[Content revision data]
* * * * * * *
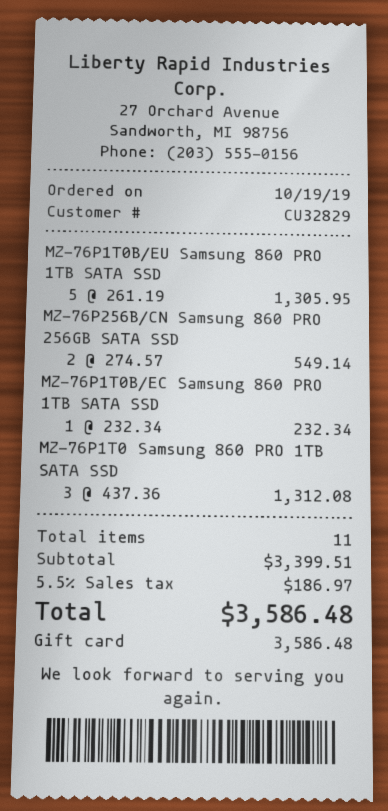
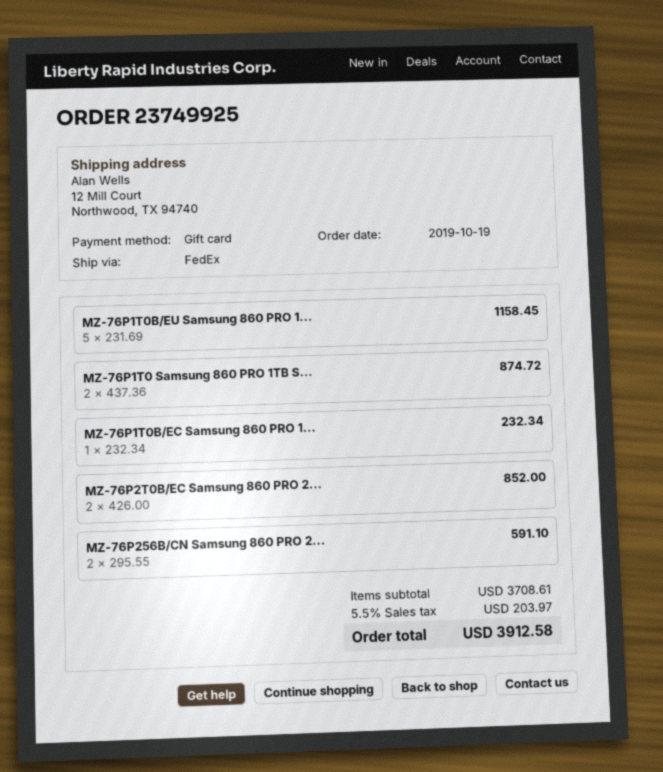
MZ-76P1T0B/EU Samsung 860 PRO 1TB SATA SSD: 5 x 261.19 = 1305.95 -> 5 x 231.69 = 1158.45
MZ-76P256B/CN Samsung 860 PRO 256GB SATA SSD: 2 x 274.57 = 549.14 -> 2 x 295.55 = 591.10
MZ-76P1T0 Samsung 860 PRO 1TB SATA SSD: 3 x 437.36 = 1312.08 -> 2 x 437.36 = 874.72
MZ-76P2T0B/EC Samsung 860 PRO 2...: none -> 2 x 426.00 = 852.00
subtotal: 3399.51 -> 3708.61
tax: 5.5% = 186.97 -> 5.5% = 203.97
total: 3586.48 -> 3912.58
* * * * * * *
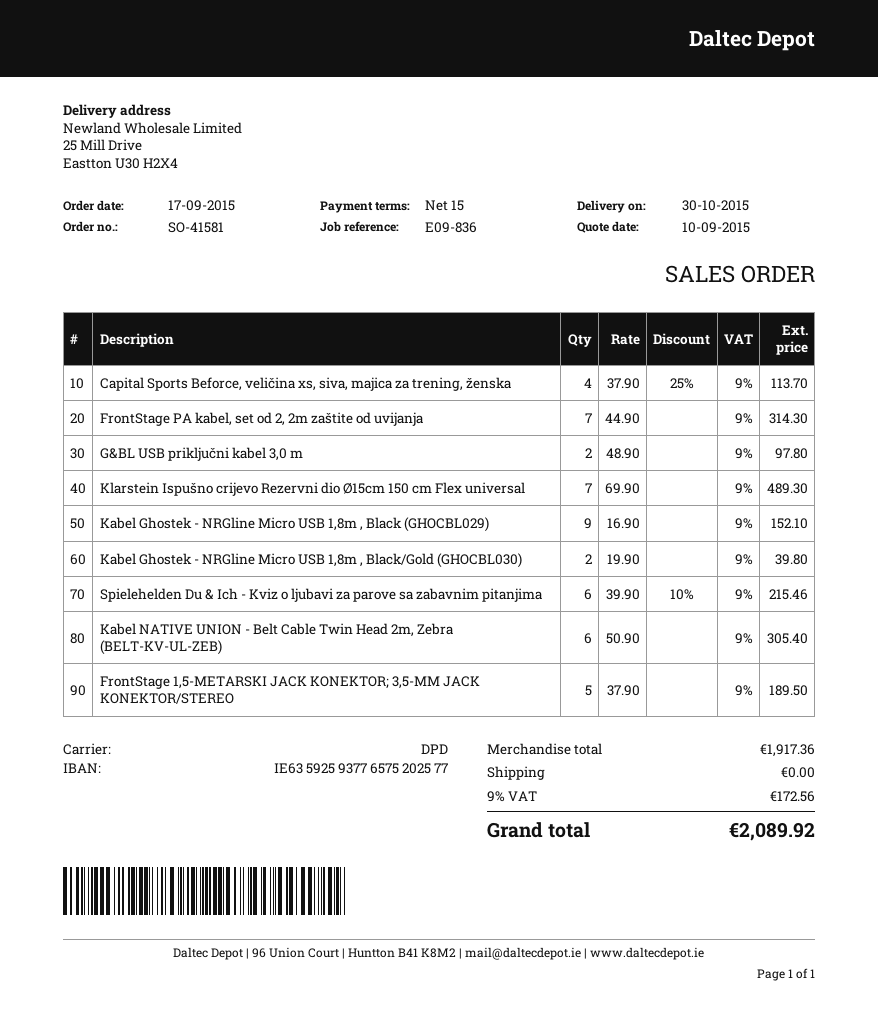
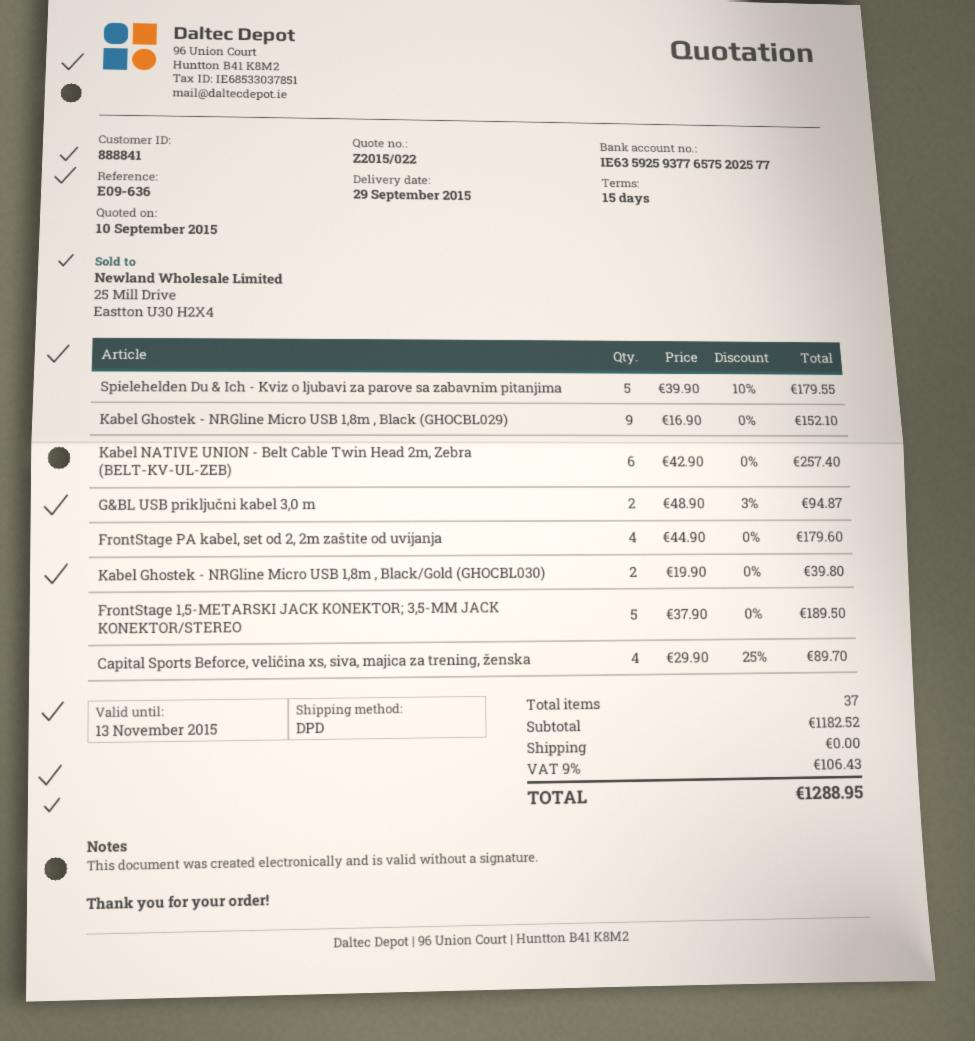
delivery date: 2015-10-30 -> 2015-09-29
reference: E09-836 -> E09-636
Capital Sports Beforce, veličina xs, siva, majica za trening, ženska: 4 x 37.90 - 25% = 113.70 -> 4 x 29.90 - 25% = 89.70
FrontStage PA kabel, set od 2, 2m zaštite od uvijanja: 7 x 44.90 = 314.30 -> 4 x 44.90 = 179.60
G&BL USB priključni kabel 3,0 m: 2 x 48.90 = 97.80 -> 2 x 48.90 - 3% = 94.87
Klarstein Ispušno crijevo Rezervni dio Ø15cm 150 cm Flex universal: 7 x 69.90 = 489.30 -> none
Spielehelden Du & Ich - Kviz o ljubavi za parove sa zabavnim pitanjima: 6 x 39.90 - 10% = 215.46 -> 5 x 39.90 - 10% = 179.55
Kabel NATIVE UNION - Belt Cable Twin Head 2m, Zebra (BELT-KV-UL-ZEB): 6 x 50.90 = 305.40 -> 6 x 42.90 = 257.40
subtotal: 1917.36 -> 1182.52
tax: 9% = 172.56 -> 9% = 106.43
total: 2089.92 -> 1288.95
* * * * * * *
### WORK REQUEST
Scan the records for the word "subtotal" and copy every line where it is found.

### ANSWER AREA
subtotal: 3399.51 -> 3708.61
subtotal: 1917.36 -> 1182.52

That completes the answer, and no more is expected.